→ ACTION ITEM
The line with "(268, 359) none" marks the start; write out that line and all following lines through the end of the listing, exactly.

→ GIVEN RECORDS
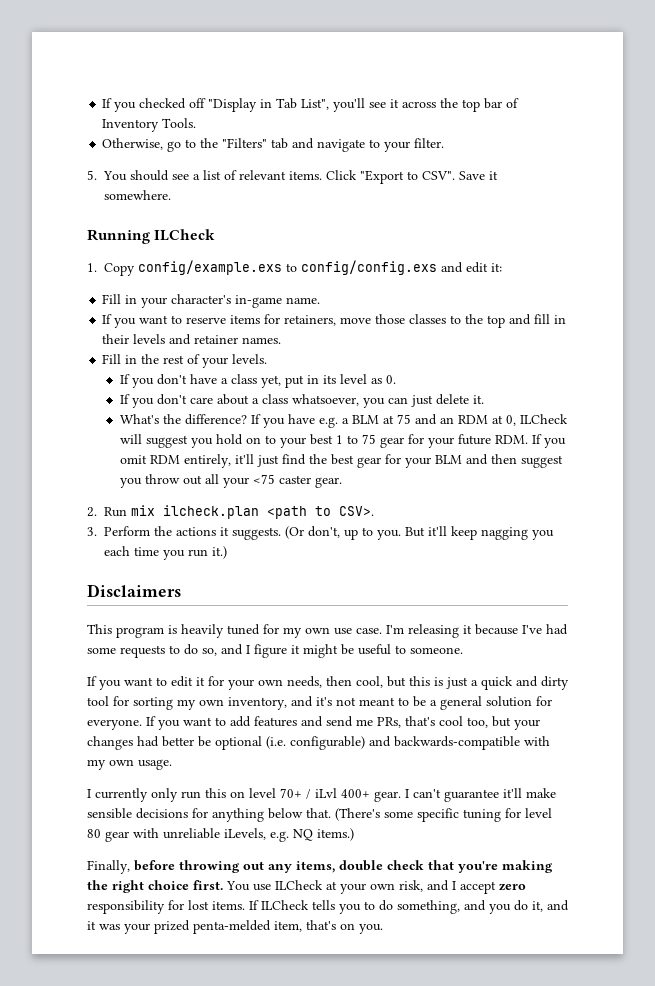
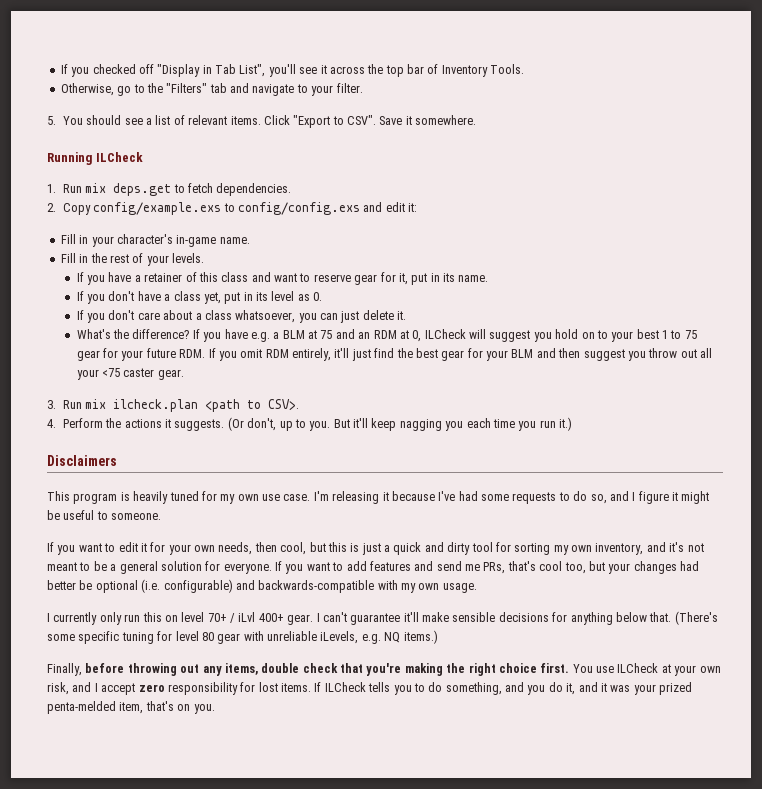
(97, 267) none -> [62,183,292,196] [47,203,56,212] Run mix deps.get to fetch dependencies. // 2.
[102,314,567,328] [102,334,282,345] // If you want to reserve items for retainers, move those classes to the top and fill in their levels and retainer names. -> (250, 240) none
(268, 359) none -> [76,272,489,285] // If you have a retainer of this class and want to reserve gear for it, put in its name.
[87,507,97,517] 2. -> [47,400,56,409] 3.
[87,527,97,536] 3. -> [47,419,56,428] 4.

→ OUTPUT
(268, 359) none -> [76,272,489,285] // If you have a retainer of this class and want to reserve gear for it, put in its name.
[87,507,97,517] 2. -> [47,400,56,409] 3.
[87,527,97,536] 3. -> [47,419,56,428] 4.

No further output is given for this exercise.